Mas não basta apenas elaborar um plano parental. É necessário acompanhar sua implementação, especialmente quando existem sentimentos conflituosos entre os pais que não conseguem distinguir as mágoas do fim da conjugalidade com a necessidade de um exercício sadio da coparentalidade.
Trata-se de um verdadeiro exercício dos pais, pelo período necessário, até que as rotinas estabelecidas, estejam implementadas de forma satisfatória sem precisarem do auxílio do gestor.
Não há outra forma de assegurar o direito do filho de viver em um ambiente saudável, contando com o cuidado e o afeto de ambos os pais. Este é um compromisso que também precisa ser assumido pelo Estado, a quem cabe assegurar a crianças e adolescentes todos os direitos que lhe são assegurados constitucionalmente com absoluta prioridade.

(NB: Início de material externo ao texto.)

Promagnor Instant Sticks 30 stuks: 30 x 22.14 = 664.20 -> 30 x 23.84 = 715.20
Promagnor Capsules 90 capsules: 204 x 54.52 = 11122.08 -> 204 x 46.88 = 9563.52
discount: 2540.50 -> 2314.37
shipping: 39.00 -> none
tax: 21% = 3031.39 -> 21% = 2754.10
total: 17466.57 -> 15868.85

Este o propósito da justiça gaúcha que está implantando, de forma pioneira, o projeto Plano de Coparentalidade, como nova ferramenta para auxiliar os pais a assumirem as obrigações de garantir a convivência familiar, de forma a melhor atender ao interesse dos filhos.
[1] MATTOS, Elsa de. Plano de parentalidade: um novo paradigma para a reorganização familiar após a separação/divórcio. Revista IBDFAM: Famílias e Sucessões, set/out 223, v. 59, pp.64-79.